Faced with a workforce uninterested in returning to the office, many companies came up with clever ideas to entice people back. They organized pizza parties, dress-up days, casual clothes days, and even happy hours.
But these ideas have proved superficial, thinks Millican. Offering free pizza for lunch or happy hours might bring people back for a certain amount of time, but they’re not sustainable ways of attracting people back over the long term, he believes.
Yet that’s not to say that the physical office as we know it is facing total extinction. Even the most cynical, pro-remote-work professional would admit that offices have their place.
Where employees and employers seem to broadly meet on the subject, notes Millican, is on the benefits of a workforce coming together.
“It’s about two things: collaboration and culture,” says Nick Millican.
Offices Should Take on New Meaning for Workers
As much as it’s true that people need time alone and a quiet space to do specific tasks ? like writing, analysis, and accounting ? it’s also true that teams are better when they collaborate.
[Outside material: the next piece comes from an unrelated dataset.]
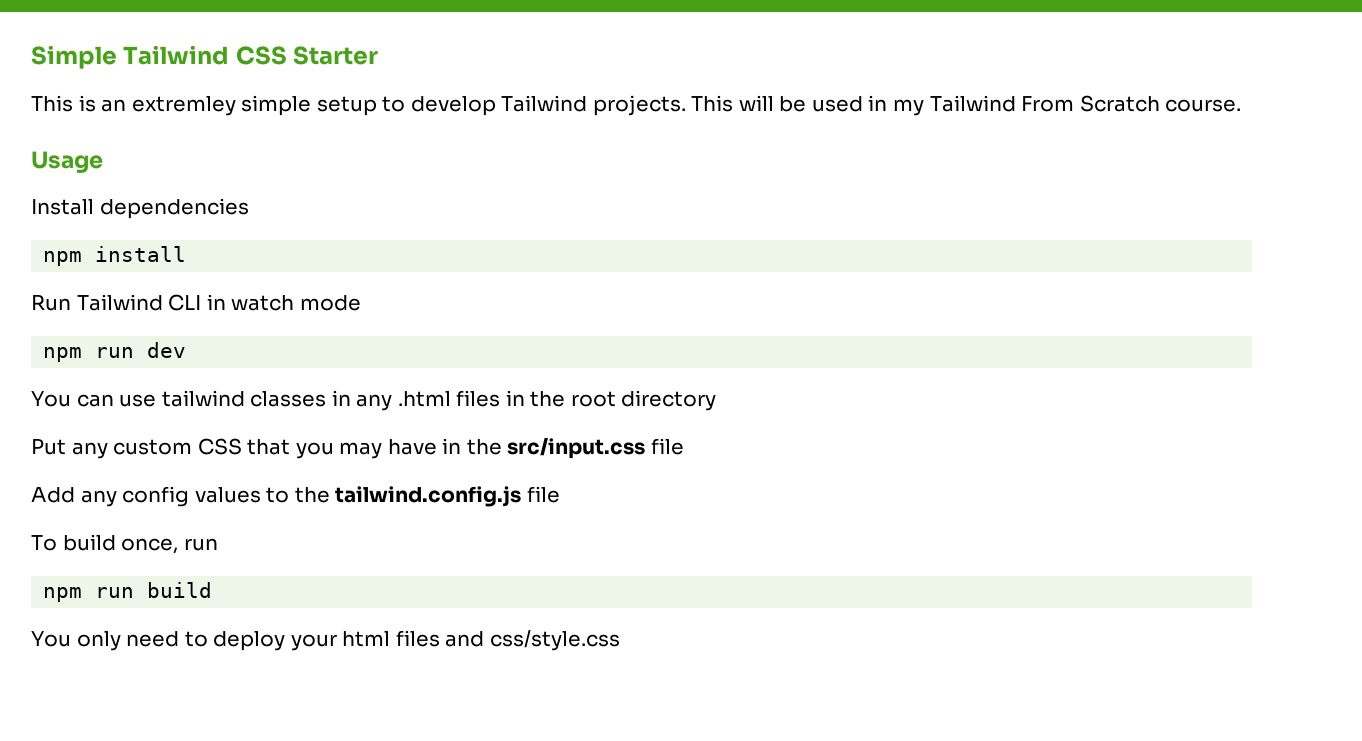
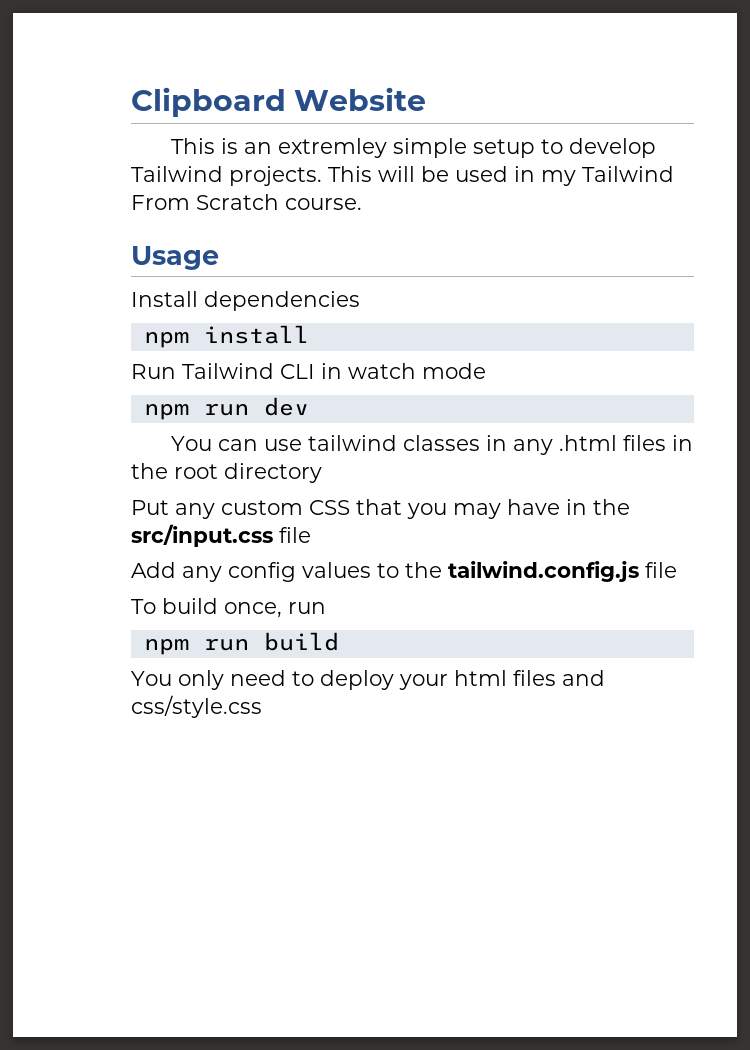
[31,45,379,69] Simple Tailwind CSS Starter -> [131,87,427,117] Clipboard Website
It’s also true that it’s hard to build a corporate culture if people don’t meet regularly ? in the flesh ? to network, collaborate, and generally get to know each other. From a professional perspective, one of the many things lost during the enforced lockdowns of the pandemic, according to Millican, were the little moments in the office. Chance meetings at the watercooler that sparked productive conversations and solutions to left field problems. Off-the-cuff insights from senior company members that helped more junior employees understand an issue from a different perspective.
“The feedback we hear from tenants in buildings is that it is very difficult to build any sort of a team culture remotely,” says Nick Millican.
So, to solve the back-to-work conundrum, Millican believes employers and commercial real estate providers need to have a deeper understanding of what workers need out of their office space and their time in the office and take the time and the investment to address those needs, both now and in the future.
Nick Millican: Business Spaces Need a Rethink
Nick Millican believes that while each business will have specific needs depending on their sector, size, and current office culture, there are nonetheless some needs and solutions common to the majority of office-based businesses.
A greater emphasis needs to be on providing spaces where your workforce can collaborate, says Millican. For instance, more meeting rooms furnished with the latest collaboration technology. Places where workers can informally meet. Healthier spaces that consider light, air quality, and the flow of people throughout the building.
For Nick Millican, it’s unlikely that the business world is ever going back to the “normal” of the pre-pandemic era. Yet office spaces need not simply be cost centers anymore. Instead, with the right attitude and understanding, they can be places that help companies foster collaboration and promote culture.